** Opening Given entries block **

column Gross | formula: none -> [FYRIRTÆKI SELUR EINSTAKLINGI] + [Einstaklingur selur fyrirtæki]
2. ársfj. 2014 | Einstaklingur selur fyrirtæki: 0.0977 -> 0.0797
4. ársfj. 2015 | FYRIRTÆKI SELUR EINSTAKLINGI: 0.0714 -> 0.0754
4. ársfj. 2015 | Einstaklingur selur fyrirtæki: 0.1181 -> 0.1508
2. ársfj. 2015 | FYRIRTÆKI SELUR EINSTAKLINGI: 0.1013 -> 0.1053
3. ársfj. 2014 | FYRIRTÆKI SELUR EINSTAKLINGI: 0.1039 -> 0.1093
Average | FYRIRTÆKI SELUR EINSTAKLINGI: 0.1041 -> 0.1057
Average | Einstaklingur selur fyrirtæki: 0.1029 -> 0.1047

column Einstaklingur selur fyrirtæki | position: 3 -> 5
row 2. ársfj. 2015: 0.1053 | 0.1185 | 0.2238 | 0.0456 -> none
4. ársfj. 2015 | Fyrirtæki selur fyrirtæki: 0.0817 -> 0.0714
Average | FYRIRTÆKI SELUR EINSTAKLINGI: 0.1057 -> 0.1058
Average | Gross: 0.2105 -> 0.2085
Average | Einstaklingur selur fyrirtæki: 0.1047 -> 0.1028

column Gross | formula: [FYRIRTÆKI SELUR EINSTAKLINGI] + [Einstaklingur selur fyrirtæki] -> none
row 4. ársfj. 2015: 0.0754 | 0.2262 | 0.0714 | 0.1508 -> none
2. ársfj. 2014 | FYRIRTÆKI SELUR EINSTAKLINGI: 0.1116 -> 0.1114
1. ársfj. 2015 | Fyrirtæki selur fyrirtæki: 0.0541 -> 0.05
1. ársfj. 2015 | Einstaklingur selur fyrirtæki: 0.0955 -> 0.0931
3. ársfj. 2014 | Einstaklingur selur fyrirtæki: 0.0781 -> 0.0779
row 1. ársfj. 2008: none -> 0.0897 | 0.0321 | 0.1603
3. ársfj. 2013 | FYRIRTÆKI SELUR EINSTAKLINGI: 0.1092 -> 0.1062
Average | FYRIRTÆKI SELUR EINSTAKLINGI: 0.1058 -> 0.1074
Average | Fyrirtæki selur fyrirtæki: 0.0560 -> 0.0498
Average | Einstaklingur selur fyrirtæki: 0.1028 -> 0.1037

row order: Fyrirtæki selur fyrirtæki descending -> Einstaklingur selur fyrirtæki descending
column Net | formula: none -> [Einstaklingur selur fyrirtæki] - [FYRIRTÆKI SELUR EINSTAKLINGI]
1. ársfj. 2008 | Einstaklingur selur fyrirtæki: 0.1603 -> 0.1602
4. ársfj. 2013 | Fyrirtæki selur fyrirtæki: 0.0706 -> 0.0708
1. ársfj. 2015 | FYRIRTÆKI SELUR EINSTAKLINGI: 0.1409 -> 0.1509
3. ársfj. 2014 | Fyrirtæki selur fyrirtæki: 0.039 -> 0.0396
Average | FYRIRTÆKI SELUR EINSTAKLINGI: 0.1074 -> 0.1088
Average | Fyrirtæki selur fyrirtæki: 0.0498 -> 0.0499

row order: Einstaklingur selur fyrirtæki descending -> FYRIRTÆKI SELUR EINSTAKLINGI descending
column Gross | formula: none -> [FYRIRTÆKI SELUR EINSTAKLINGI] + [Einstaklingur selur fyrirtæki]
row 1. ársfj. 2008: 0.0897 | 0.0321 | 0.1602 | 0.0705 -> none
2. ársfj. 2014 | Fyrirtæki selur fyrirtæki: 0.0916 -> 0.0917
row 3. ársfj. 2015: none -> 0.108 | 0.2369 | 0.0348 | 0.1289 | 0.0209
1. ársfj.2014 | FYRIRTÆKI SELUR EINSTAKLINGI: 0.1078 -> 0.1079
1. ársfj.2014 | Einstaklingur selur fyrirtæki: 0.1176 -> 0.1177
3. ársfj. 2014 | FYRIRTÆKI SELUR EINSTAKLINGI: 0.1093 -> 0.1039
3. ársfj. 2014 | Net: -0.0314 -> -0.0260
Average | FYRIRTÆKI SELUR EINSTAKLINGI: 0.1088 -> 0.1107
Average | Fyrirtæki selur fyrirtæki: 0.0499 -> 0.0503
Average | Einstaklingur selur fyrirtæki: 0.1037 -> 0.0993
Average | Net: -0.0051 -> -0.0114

** Closing Given entries block **

§ **Goal of the exercise**
Repeat every line of the data word for word until you have repeated the line that contains "Average | FYRIRTÆKI SELUR EINSTAKLINGI: 0.1074", which is the last one to include.

§ **Response for this exercise**
column Gross | formula: none -> [FYRIRTÆKI SELUR EINSTAKLINGI] + [Einstaklingur selur fyrirtæki]
2. ársfj. 2014 | Einstaklingur selur fyrirtæki: 0.0977 -> 0.0797
4. ársfj. 2015 | FYRIRTÆKI SELUR EINSTAKLINGI: 0.0714 -> 0.0754
4. ársfj. 2015 | Einstaklingur selur fyrirtæki: 0.1181 -> 0.1508
2. ársfj. 2015 | FYRIRTÆKI SELUR EINSTAKLINGI: 0.1013 -> 0.1053
3. ársfj. 2014 | FYRIRTÆKI SELUR EINSTAKLINGI: 0.1039 -> 0.1093
Average | FYRIRTÆKI SELUR EINSTAKLINGI: 0.1041 -> 0.1057
Average | Einstaklingur selur fyrirtæki: 0.1029 -> 0.1047

column Einstaklingur selur fyrirtæki | position: 3 -> 5
row 2. ársfj. 2015: 0.1053 | 0.1185 | 0.2238 | 0.0456 -> none
4. ársfj. 2015 | Fyrirtæki selur fyrirtæki: 0.0817 -> 0.0714
Average | FYRIRTÆKI SELUR EINSTAKLINGI: 0.1057 -> 0.1058
Average | Gross: 0.2105 -> 0.2085
Average | Einstaklingur selur fyrirtæki: 0.1047 -> 0.1028

column Gross | formula: [FYRIRTÆKI SELUR EINSTAKLINGI] + [Einstaklingur selur fyrirtæki] -> none
row 4. ársfj. 2015: 0.0754 | 0.2262 | 0.0714 | 0.1508 -> none
2. ársfj. 2014 | FYRIRTÆKI SELUR EINSTAKLINGI: 0.1116 -> 0.1114
1. ársfj. 2015 | Fyrirtæki selur fyrirtæki: 0.0541 -> 0.05
1. ársfj. 2015 | Einstaklingur selur fyrirtæki: 0.0955 -> 0.0931
3. ársfj. 2014 | Einstaklingur selur fyrirtæki: 0.0781 -> 0.0779
row 1. ársfj. 2008: none -> 0.0897 | 0.0321 | 0.1603
3. ársfj. 2013 | FYRIRTÆKI SELUR EINSTAKLINGI: 0.1092 -> 0.1062
Average | FYRIRTÆKI SELUR EINSTAKLINGI: 0.1058 -> 0.1074
Average | Fyrirtæki selur fyrirtæki: 0.0560 -> 0.0498
Average | Einstaklingur selur fyrirtæki: 0.1028 -> 0.1037

row order: Fyrirtæki selur fyrirtæki descending -> Einstaklingur selur fyrirtæki descending
column Net | formula: none -> [Einstaklingur selur fyrirtæki] - [FYRIRTÆKI SELUR EINSTAKLINGI]
1. ársfj. 2008 | Einstaklingur selur fyrirtæki: 0.1603 -> 0.1602
4. ársfj. 2013 | Fyrirtæki selur fyrirtæki: 0.0706 -> 0.0708
1. ársfj. 2015 | FYRIRTÆKI SELUR EINSTAKLINGI: 0.1409 -> 0.1509
3. ársfj. 2014 | Fyrirtæki selur fyrirtæki: 0.039 -> 0.0396
Average | FYRIRTÆKI SELUR EINSTAKLINGI: 0.1074 -> 0.1088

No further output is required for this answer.